Bounce backs (especially hard bounces) damage your reputation. If your undeliverable email rate is high (above 5%), the negative deliverability will impact the success of your email campaign.

Even future campaigns.

That’s because email networks monitor bounce rate trends for all your current campaigns to decide if they’ll accept your email later on.

Aim to keep your email bounce rate less than 2%. Anything above that bounce rate for an email campaign needs your attention. Tweet this!!

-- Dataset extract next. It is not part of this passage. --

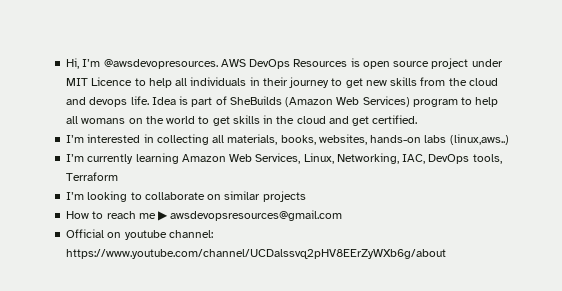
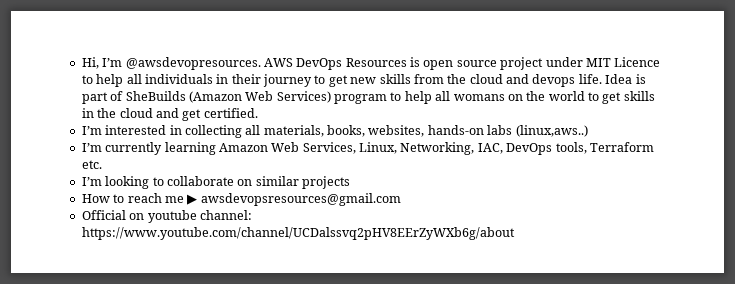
(119, 176) none -> [81,160,102,169] etc.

Ways to keep your bounce rate low

  • Clean your list: Identify and remove unengaged or abandoned email addresses on a regular basis. Check to see if your platform removes hard email bounces automatically.
  • Permission-based lists: Only send emails to people who give consent to receive your campaigns. Decide if you want to use a double opt-in email process.
  • Send emails regularly: Send emails to your list often (but not excessively). This leads to fewer spam complaints, higher engagement…and lower bounce rates.
  • User preference center: Give subscribers control over what kinds of emails they get and how often they get them
  • Authenticate emails: Authentication further strengthens your reputation. ActiveCampaign does this automatically.
  • Use list segmentation: Segmentation improves your marketing. Email your most engaged customers first. This shows the ESP’s spam filters that you have good content with positive engagement results.

Your goal is to reduce the number of bounces in your list.

Complete elimination is not possible. Bounces will still happen — email addresses are mistyped and servers go down for maintenance.

Control only the things you can control. Address email server issues (or other technical issues) as they pop up. Nurture your permission-based list. Send people the content they want to get from you.

The result will be high-quality marketing email campaigns guaranteeing your list won’t bounce out of your control.